Zen kann für sich in Anspruch nehmen, das Land zu kennen, das er so kritisch sieht: Er wird am 13. Januar 1932 in Shanghai geboren. Seine Eltern sind als junge Erwachsene zum Katholizismus übergetreten. 1948 flieht Zen vor den chinesischen Kommunisten nach Hongkong. Der Vater wollte eigentlich selbst Priester werden. Später hofft er, dass sich einer seiner Söhne in den Dienst der Kirche stellt - trotz der Verfolgung, der Christen im kommunistischen China ausgesetzt sind.

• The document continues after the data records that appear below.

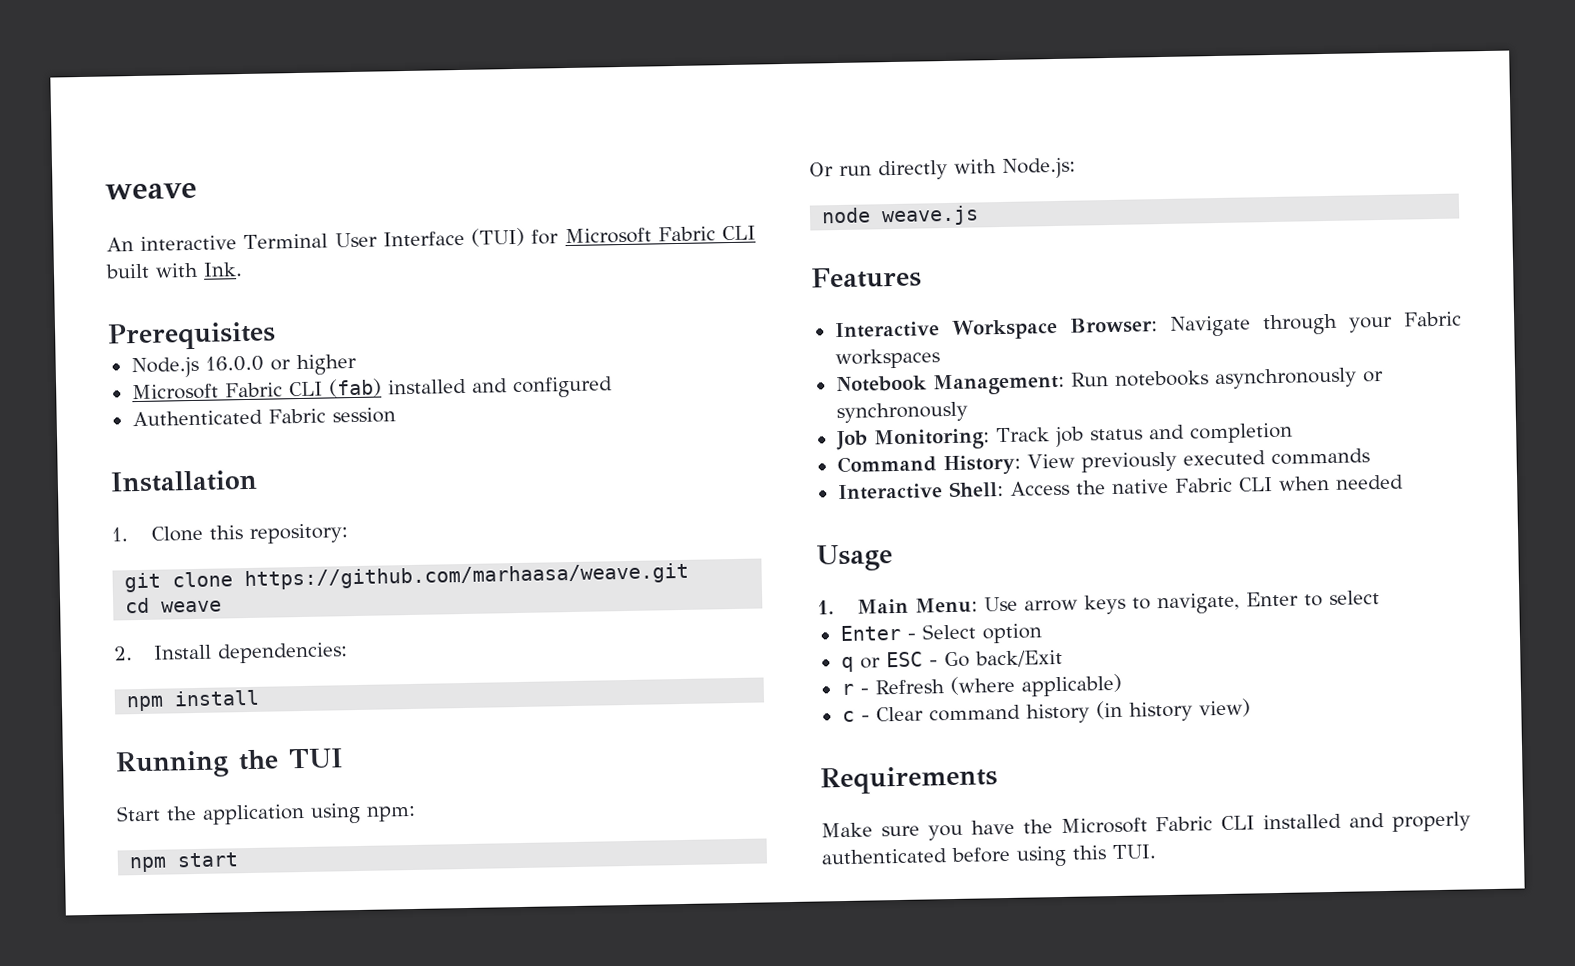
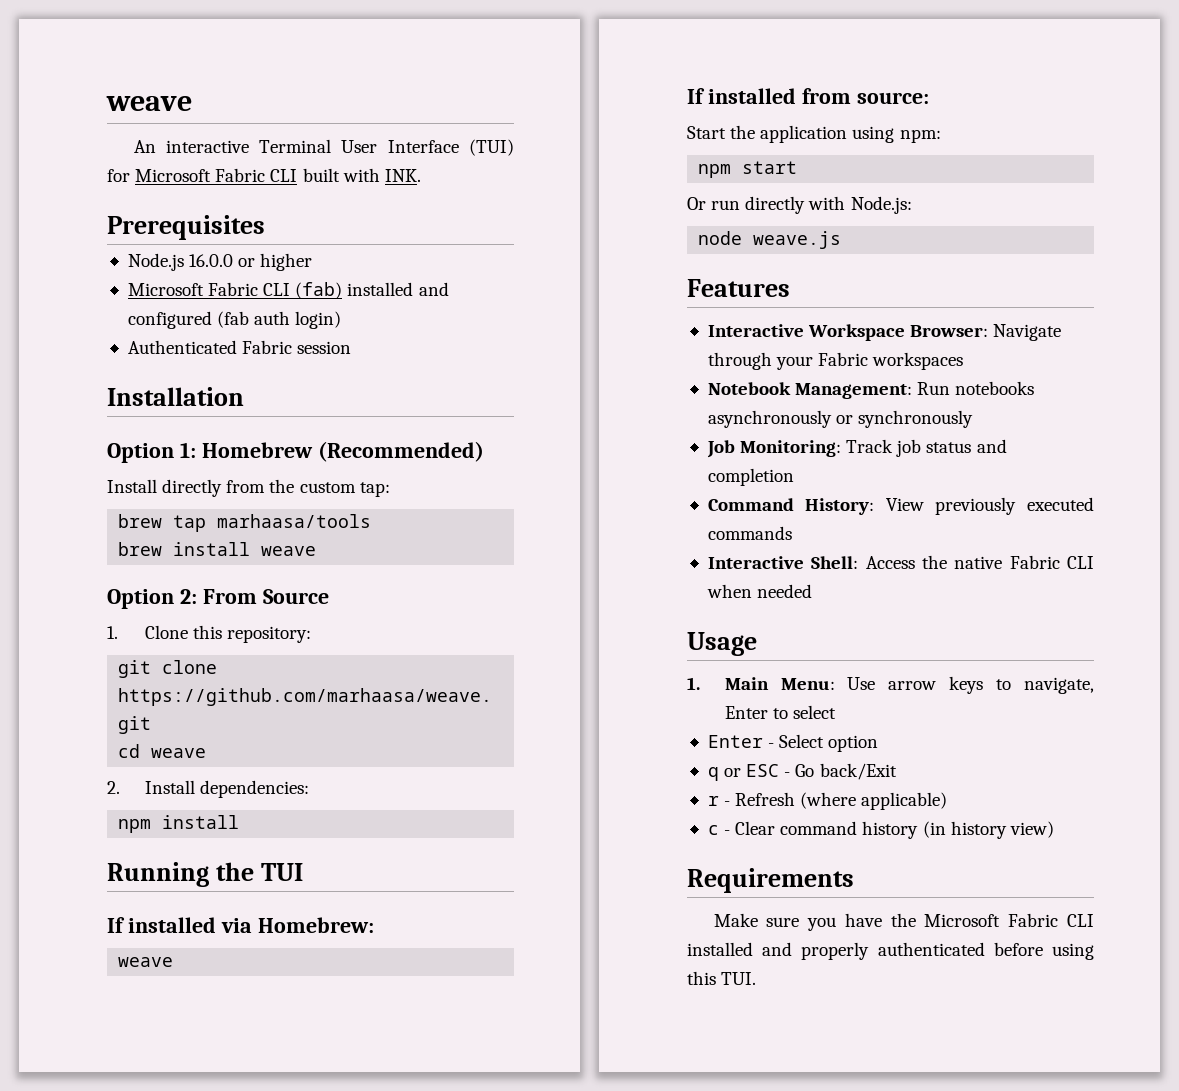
- An interactive Terminal User Interface (TUI) for Microsoft Fabric CLI built with Ink.
+ An interactive Terminal User Interface (TUI) for Microsoft Fabric CLI built with INK.
- Microsoft Fabric CLI (fab) installed and configured
+ Microsoft Fabric CLI (fab) installed and configured (fab auth login)
+ Option 1: Homebrew (Recommended)
+ Install directly from the custom tap:
+ brew tap marhaasa/tools
+ brew install weave
+ Option 2: From Source
+ If installed via Homebrew:
+ weave
+ If installed from source:

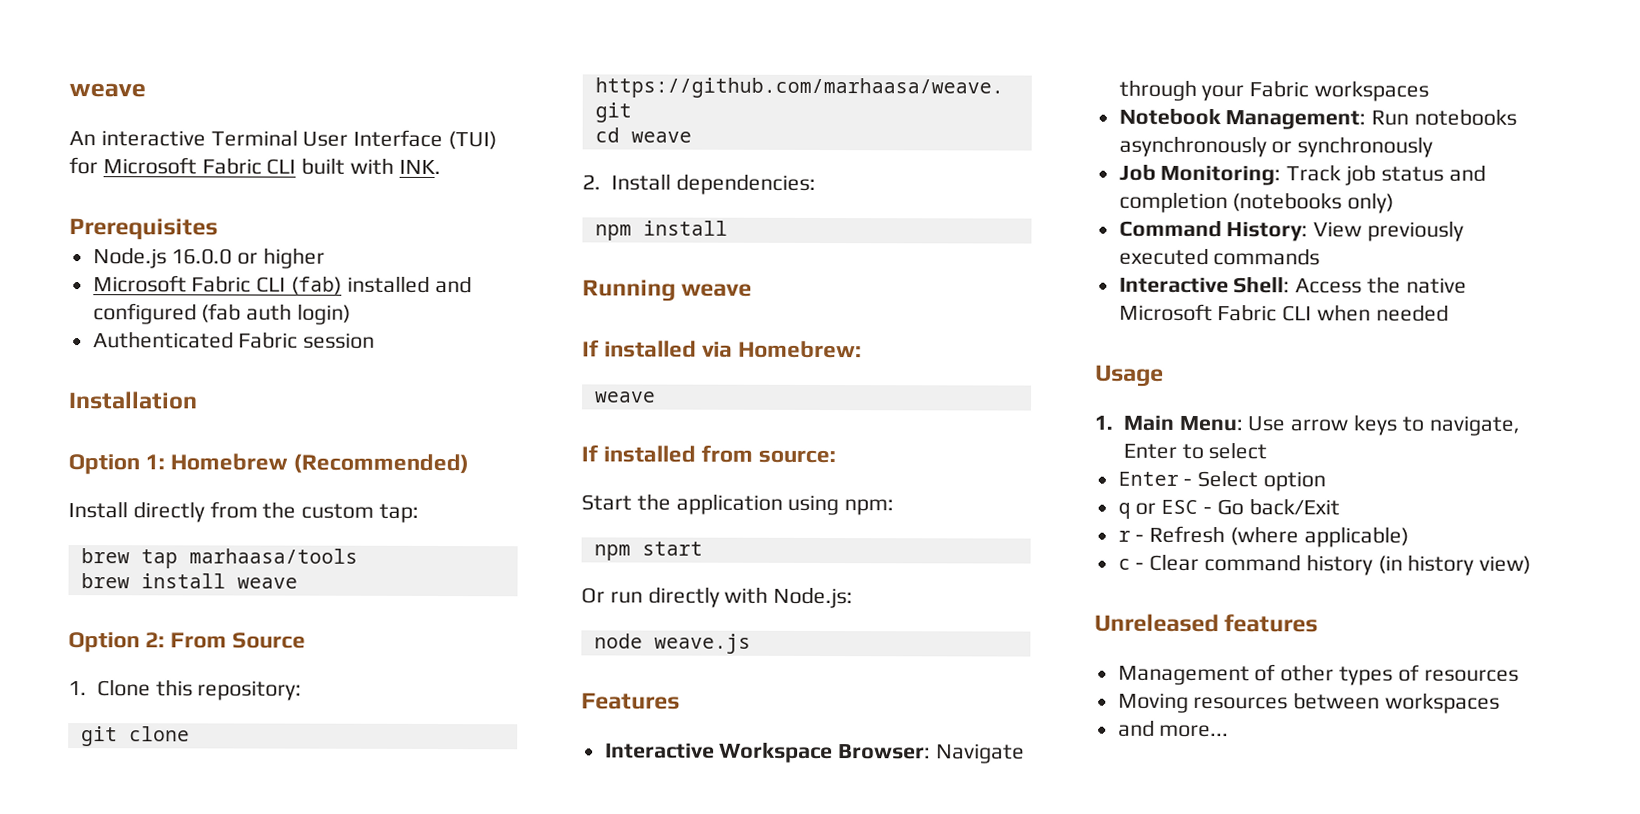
- Running the TUI
+ Running weave
- Job Monitoring: Track job status and completion
+ Job Monitoring: Track job status and completion (notebooks only)
- Interactive Shell: Access the native Fabric CLI when needed
+ Interactive Shell: Access the native Microsoft Fabric CLI when needed
- Requirements
- Make sure you have the Microsoft Fabric CLI installed and properly authenticated before using this TUI.
+ Unreleased features
+ Management of other types of resources
+ Moving resources between workspaces
+ and more...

Zen schreckt das nicht ab. Er tritt zunächst in Hongkong dem Orden der Salesianer Don Boscos bei. 1961 wird er zum Priester geweiht. Kurz darauf geht er nach Rom und Turin, um Theologie und Philosophie zu studieren. Zurück in Hongkong beginnt er seine Lehrtätigkeit, die bis heute andauert. Von 1989 bis 1996 erhält er sogar die Erlaubnis, an verschiedenen chinesischen Seminaren zu unterrichten. Auch in Shanghai lebt er zeitweise.

2002 wird Zen von Papst Johannes Paul II. (1978-2005) zum Bischof der Sieben-Millionen-Einwohner-Metropole Hongkong ernannt. Längst ist er da als Kritiker Pekings bekannt. In den folgenden Jahren prangert er immer wieder die Verfolgung von Chinas Christen an und setzt sich für die Menschenrechte ein. Als ihn Benedikt XVI. im März 2006 zum Kardinal ernennt, sehen darin viele ein politisches Zeichen. Doch Zen wiegelte ab: "Ich glaube nicht, dass der Heilige Vater Politik im Kopf hatte, sondern dass er sich um das Wohl der Kirche und der Menschen in China kümmert. Er möchte eine chinesische Stimme haben, die wirklich sagen kann, was Sache ist."

Für den emeritierten Kardinal ist die Sache klar - damals wie heute: Die Chinesen "wollen alles - sie wollen eine Kapitulation". Seine Kritik, mehr noch, seine Furcht vor einer Annäherung beruht nicht zuletzt auf den Erfahrungen, die er während seiner Lehrtätigkeit in China gemacht hat. "Ich habe gesehen, wie die Priester behandelt werden, wie sie unterdrückt werden."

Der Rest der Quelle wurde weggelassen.